# PROBLEM DETAILS
The word "size" marks the lines you need; copy each of them from the data.
###
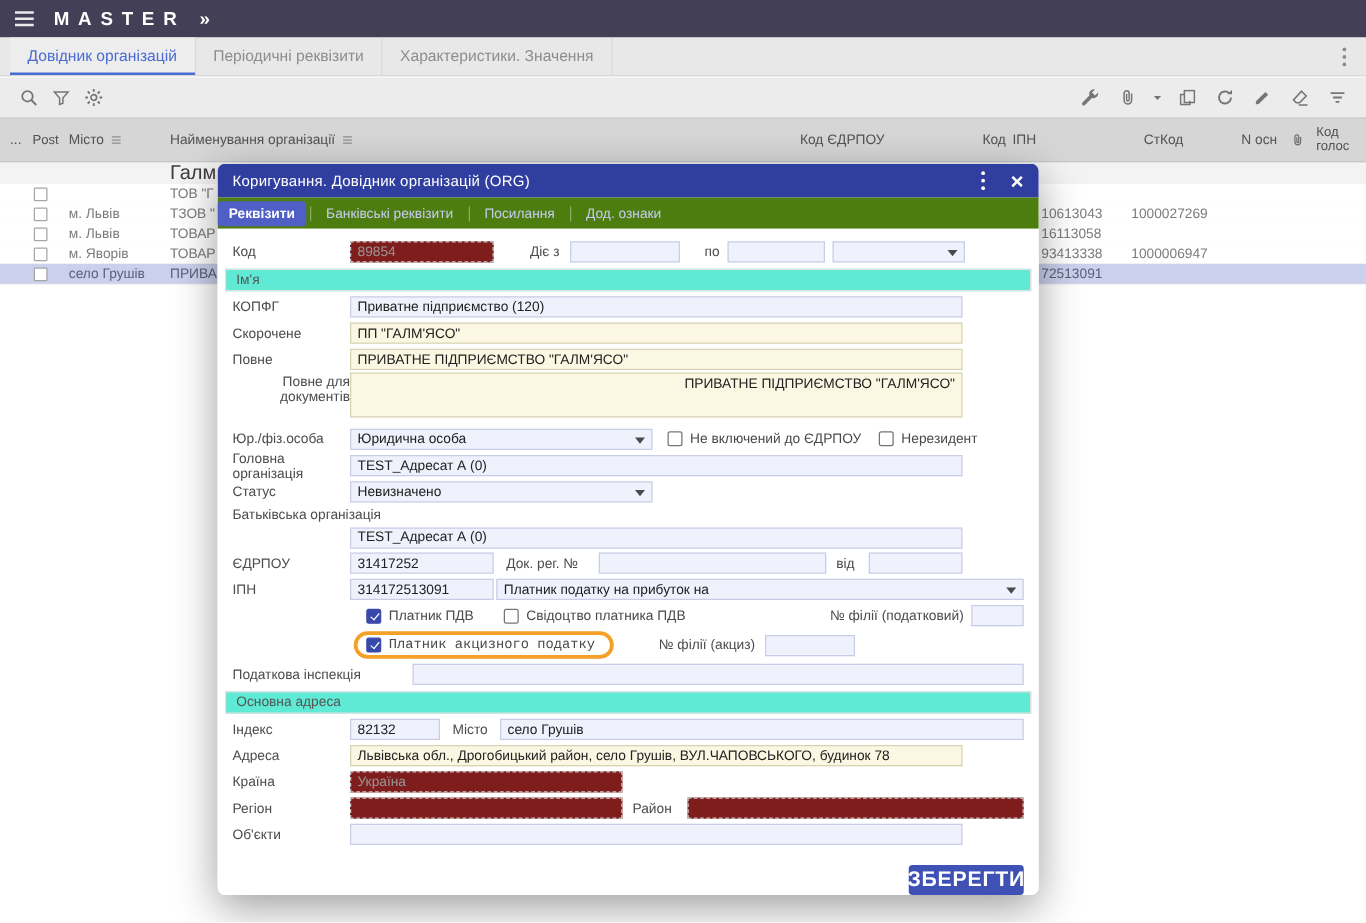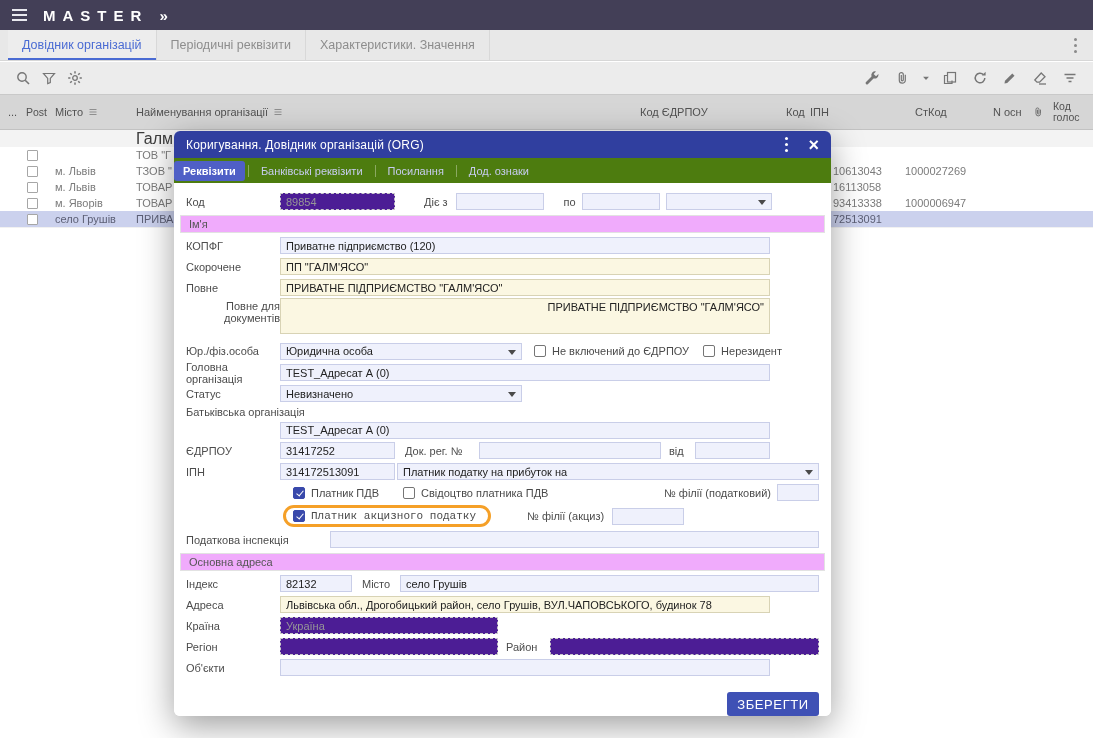--- a/index.html
+++ b/index.html
@@ -63,7 +63,7 @@
   .inp{height:17px;border:1px solid #c9cee8;background:#eff1fc;padding:0 5px;color:#222;
        display:flex;align-items:center;box-sizing:border-box;overflow:hidden;white-space:nowrap;cursor:text;}
   .inp.yellow{background:#fbf7e2;border-color:#d8d3b5;}
-  .inp.disabled{border:1px dashed #c9c9c9;background:#4c1d95;color:#979797;cursor:default;}
+  .inp.disabled{border:1px dashed #c9c9c9;background:#7f1d1d;color:#979797;cursor:default;}
   .ta{height:36px;border:1px solid #d8d3b5;background:#fbf7e2;padding:2px 5px;box-sizing:border-box;color:#222;cursor:text;}
   .sel{position:relative;padding-right:18px;cursor:pointer;}
   .sel::after{content:"";position:absolute;right:5px;top:6px;border-left:4px solid transparent;

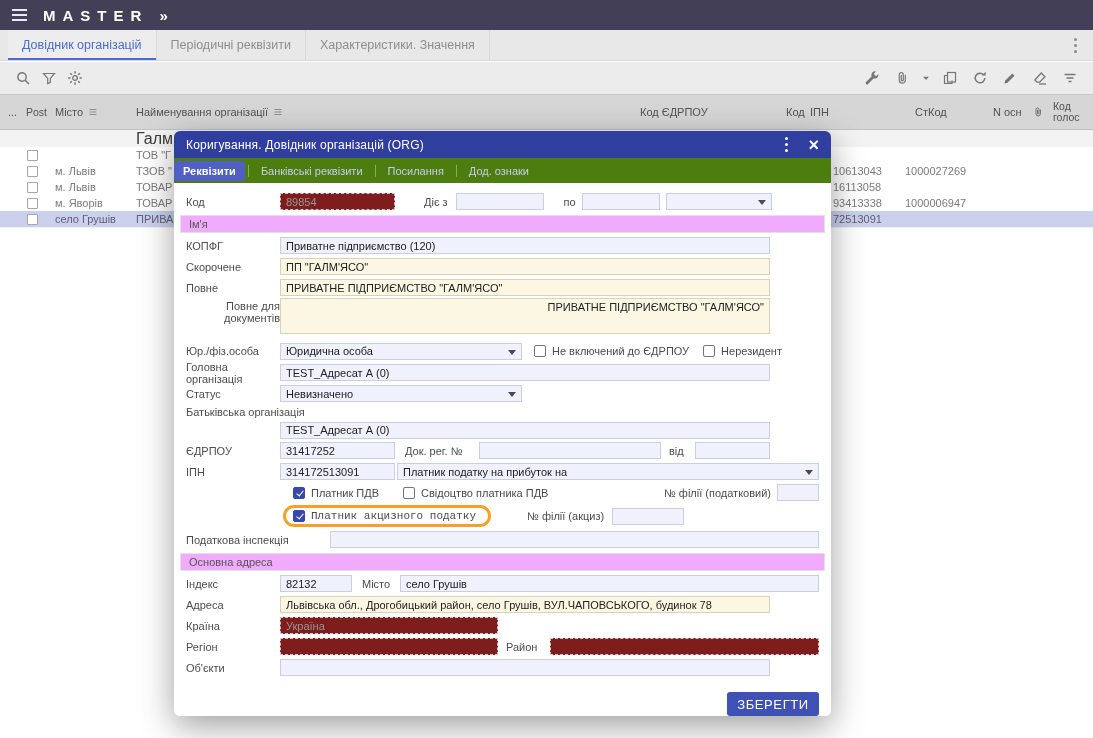--- a/index.html
+++ b/index.html
@@ -68,7 +68,7 @@
   .sel{position:relative;padding-right:18px;cursor:pointer;}
   .sel::after{content:"";position:absolute;right:5px;top:6px;border-left:4px solid transparent;
               border-right:4px solid transparent;border-top:5px solid #4a4a4a;}
-  .band{height:16px;background:#f0abfc;border:1px solid #e2e2e2;display:flex;align-items:center;
+  .band{height:16px;background:#5eead4;border:1px solid #e2e2e2;display:flex;align-items:center;
         padding:0 8px;margin:3px -6px 2px;color:#555;}
   .cbl{display:flex;align-items:center;color:#4a4a4a;white-space:nowrap;cursor:pointer;}
   .cb{width:12px;height:12px;border:1px solid #757575;border-radius:2px;background:#fff;flex:none;

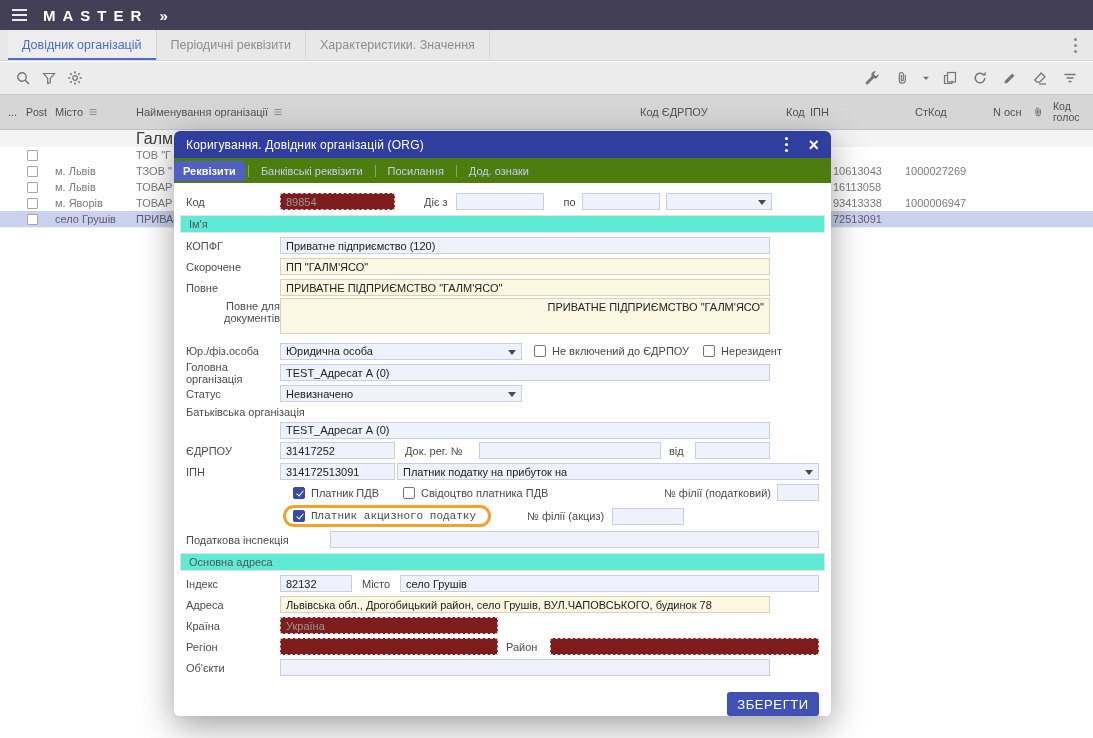--- a/index.html
+++ b/index.html
@@ -78,8 +78,8 @@
       border:solid #fff;border-width:0 1.7px 1.7px 0;transform:rotate(40deg);}
   .hl-ring{display:flex;align-items:center;border:3px solid #f5a028;border-radius:13px;
            padding:2px 12px 2px 7px;margin-left:3px;font-family:Liberation Mono, monospace;}
-  .save{margin:14px 0 0 auto;width:92px;height:24px;background:#3f51b5;color:#fff;font-size:13px;
-        font-weight:normal;letter-spacing:.6px;border-radius:3px;display:flex;align-items:center;
+  .save{margin:14px 0 0 auto;width:92px;height:24px;background:#3f51b5;color:#fff;font-size:17px;
+        font-weight:bold;letter-spacing:.6px;border-radius:3px;display:flex;align-items:center;
         justify-content:center;cursor:pointer;}
   svg{display:block;}
 </style>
###
# REPLY TO THE TASK
-  .save{margin:14px 0 0 auto;width:92px;height:24px;background:#3f51b5;color:#fff;font-size:13px;
+  .save{margin:14px 0 0 auto;width:92px;height:24px;background:#3f51b5;color:#fff;font-size:17px;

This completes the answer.